Task goal: What you return must match the records exactly, except that the pictures are gone.

(Web document revisions)

════════════════

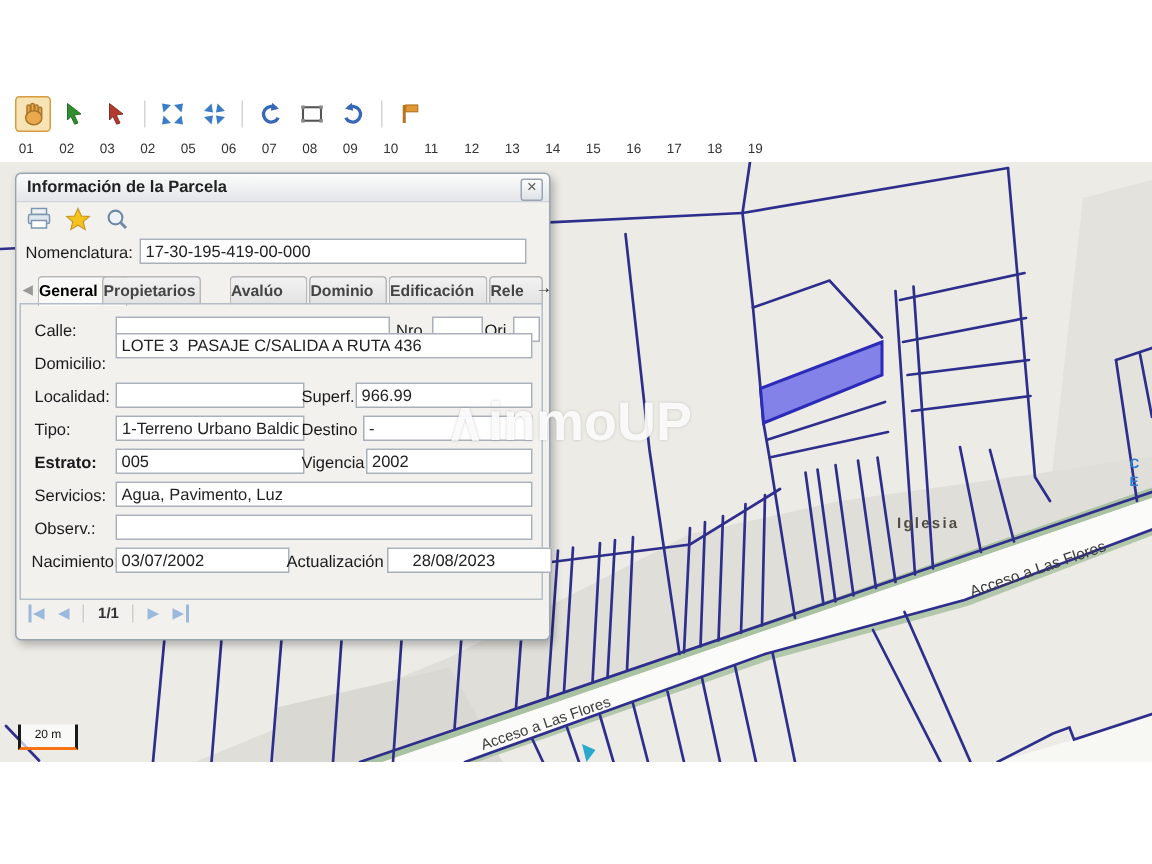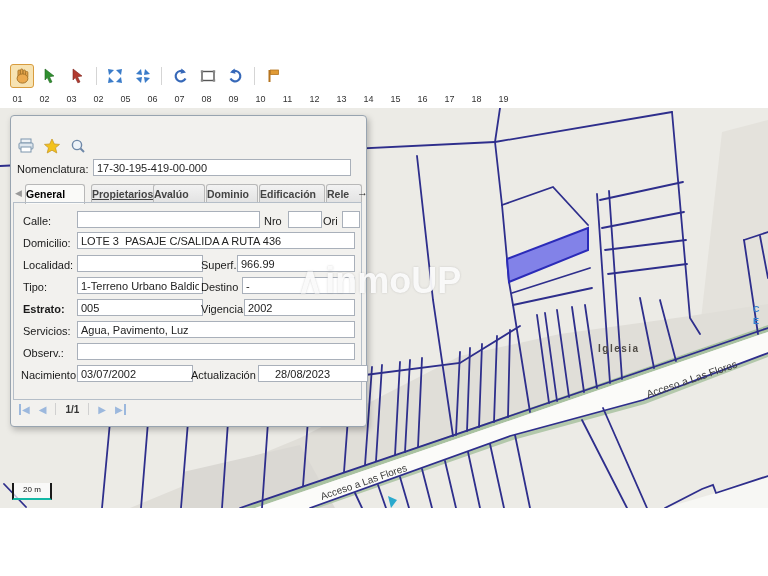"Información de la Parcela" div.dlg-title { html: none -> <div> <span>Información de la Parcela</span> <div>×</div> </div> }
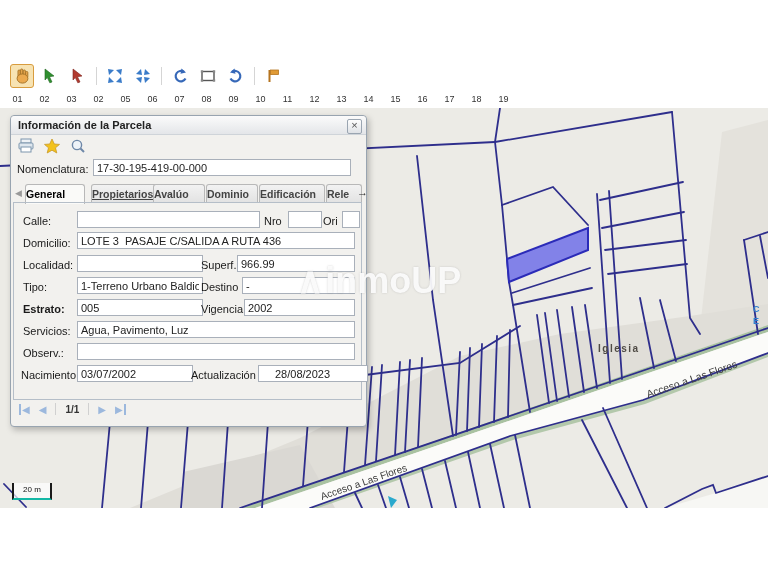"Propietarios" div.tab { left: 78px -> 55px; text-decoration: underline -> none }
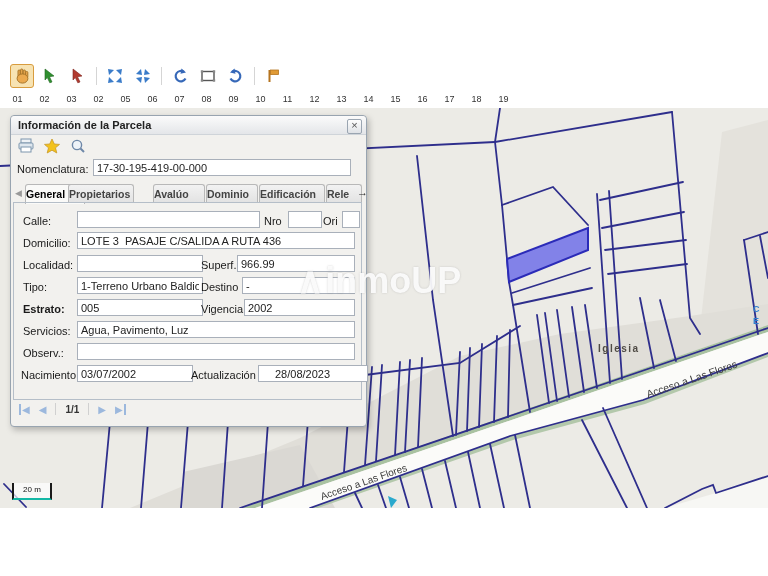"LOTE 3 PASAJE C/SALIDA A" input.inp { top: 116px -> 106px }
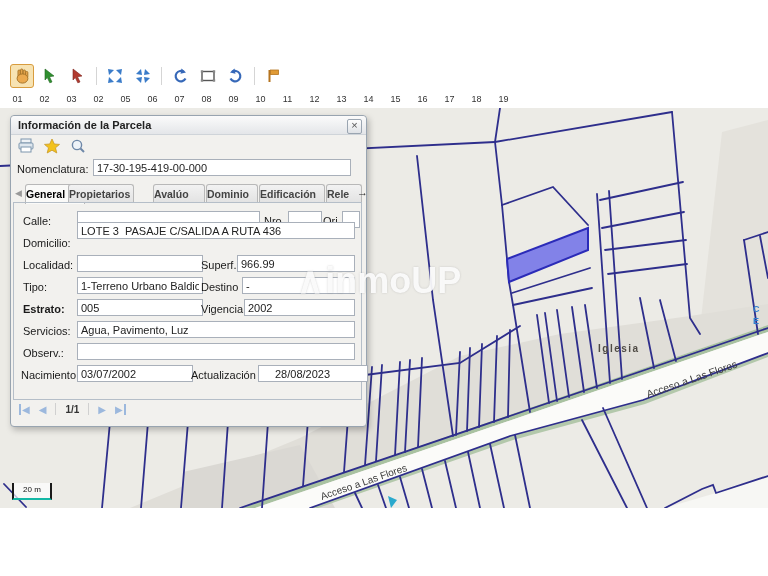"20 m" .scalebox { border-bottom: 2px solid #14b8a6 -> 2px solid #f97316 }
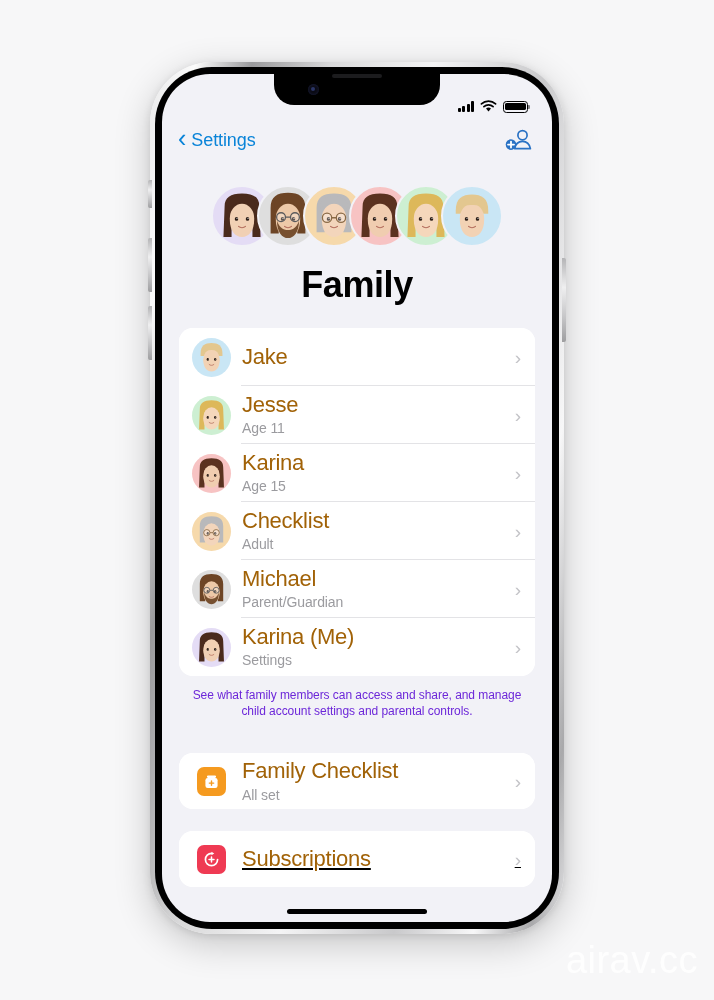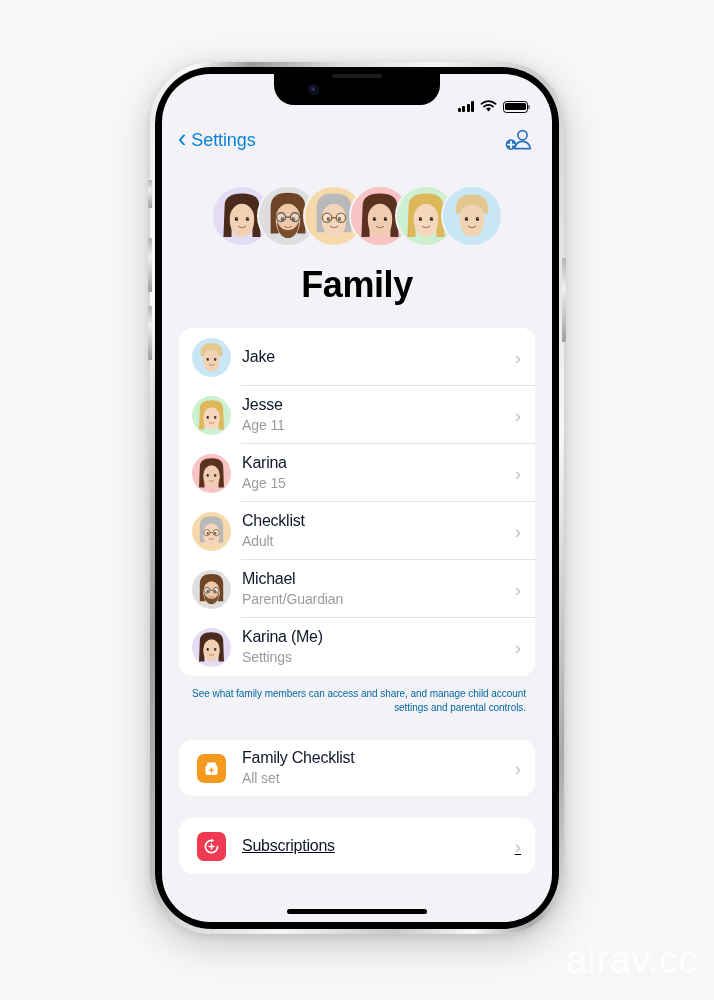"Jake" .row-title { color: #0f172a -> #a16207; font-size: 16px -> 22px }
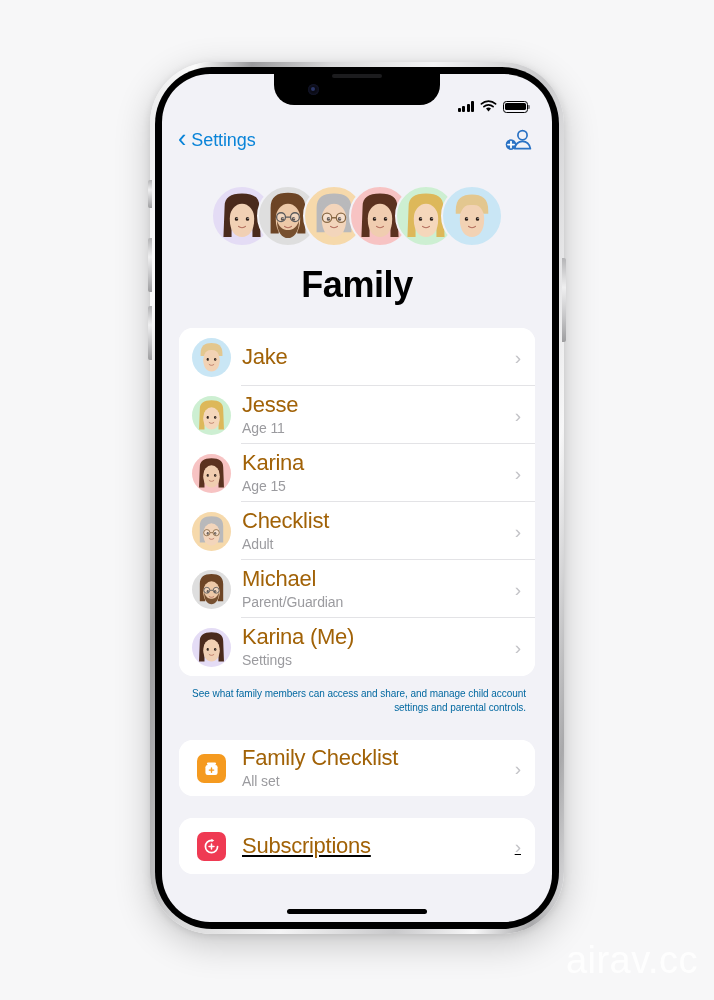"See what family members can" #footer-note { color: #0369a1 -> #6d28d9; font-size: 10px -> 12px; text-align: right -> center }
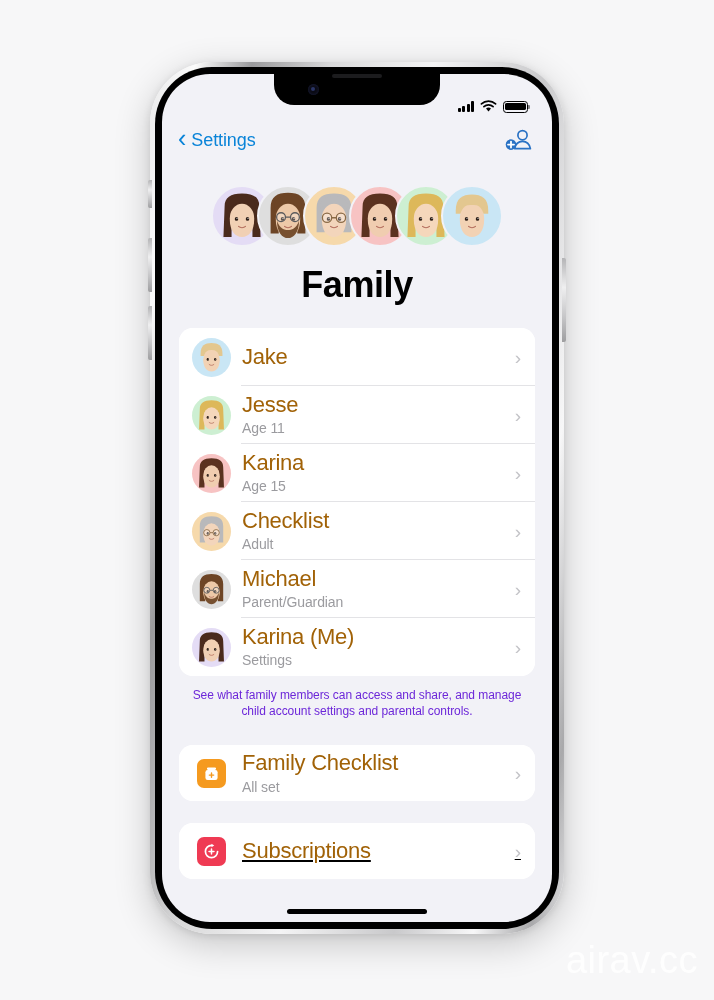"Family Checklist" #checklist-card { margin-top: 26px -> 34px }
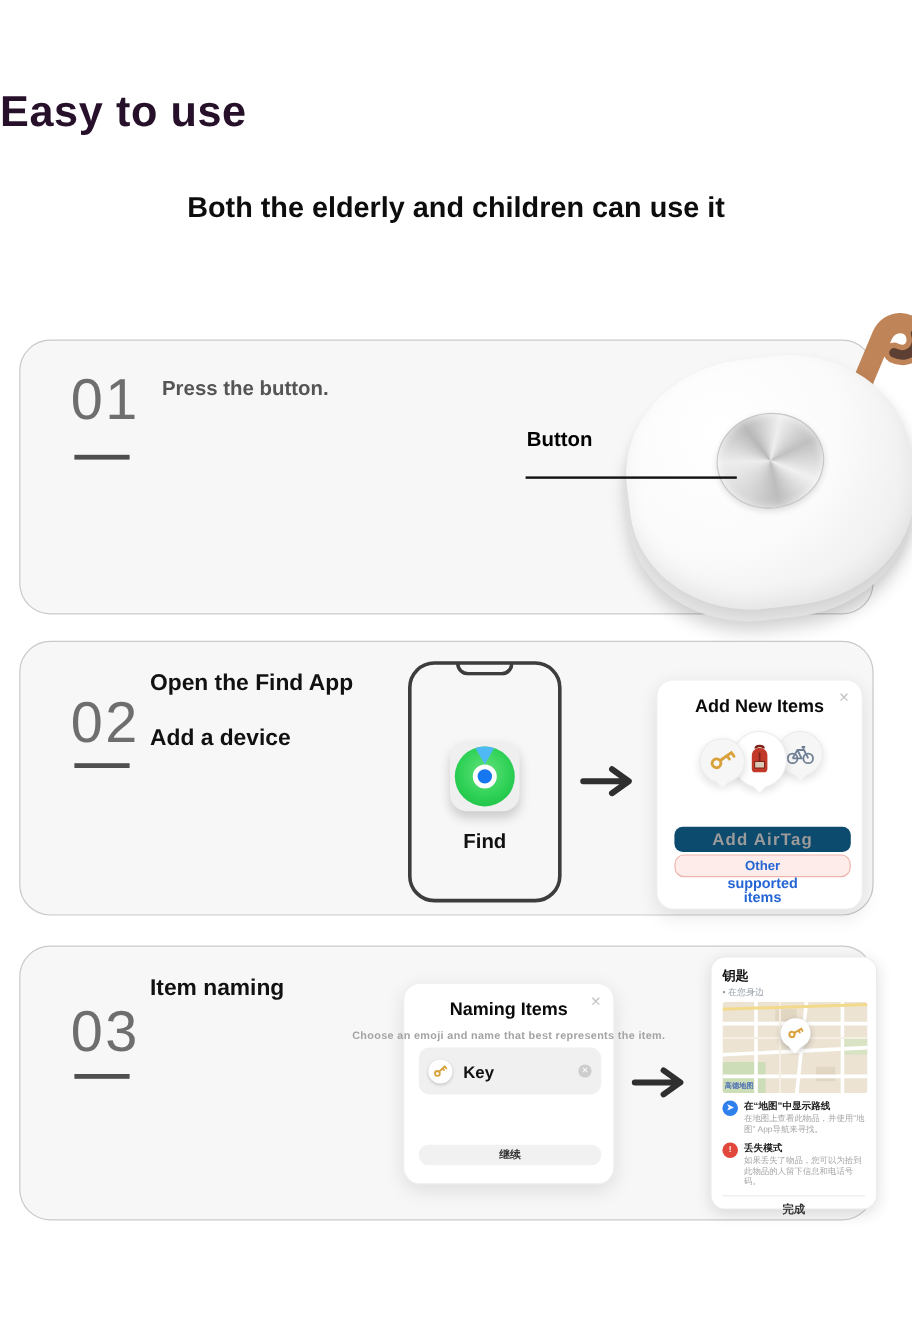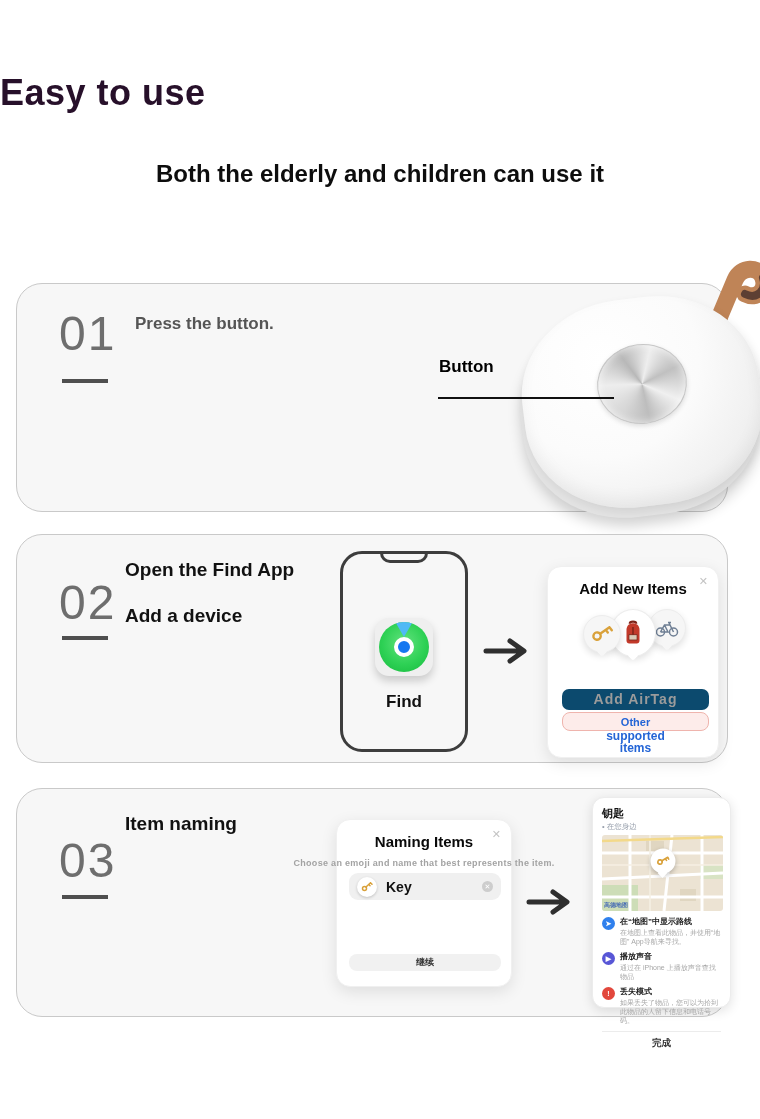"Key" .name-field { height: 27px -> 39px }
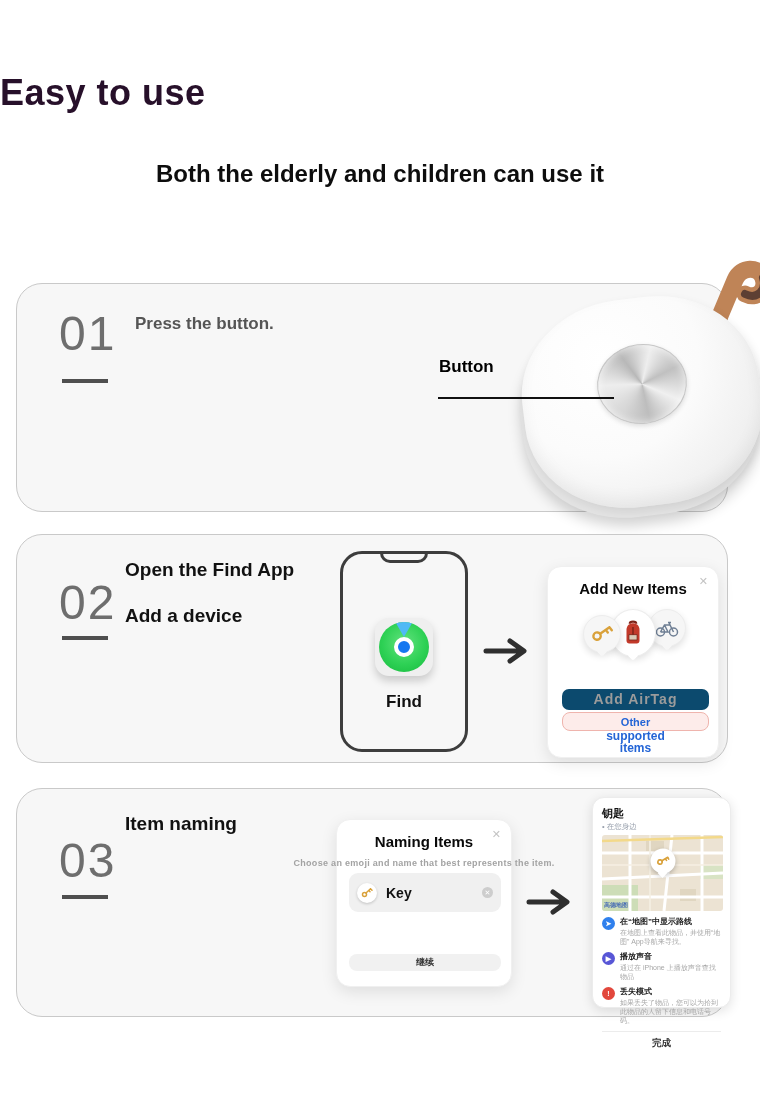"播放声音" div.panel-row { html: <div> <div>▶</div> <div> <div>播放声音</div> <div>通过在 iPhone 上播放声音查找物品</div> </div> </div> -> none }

════════════════

Answer section:
"Información de la Parcela" div.dlg-title { html: none -> <div> <span>Información de la Parcela</span> <div>×</div> </div> }
"Propietarios" div.tab { left: 78px -> 55px; text-decoration: underline -> none }
"LOTE 3 PASAJE C/SALIDA A" input.inp { top: 116px -> 106px }
"20 m" .scalebox { border-bottom: 2px solid #14b8a6 -> 2px solid #f97316 }
"Jake" .row-title { color: #0f172a -> #a16207; font-size: 16px -> 22px }
"See what family members can" #footer-note { color: #0369a1 -> #6d28d9; font-size: 10px -> 12px; text-align: right -> center }
"Family Checklist" #checklist-card { margin-top: 26px -> 34px }
"Key" .name-field { height: 27px -> 39px }
"播放声音" div.panel-row { html: <div> <div>▶</div> <div> <div>播放声音</div> <div>通过在 iPhone 上播放声音查找物品</div> </div> </div> -> none }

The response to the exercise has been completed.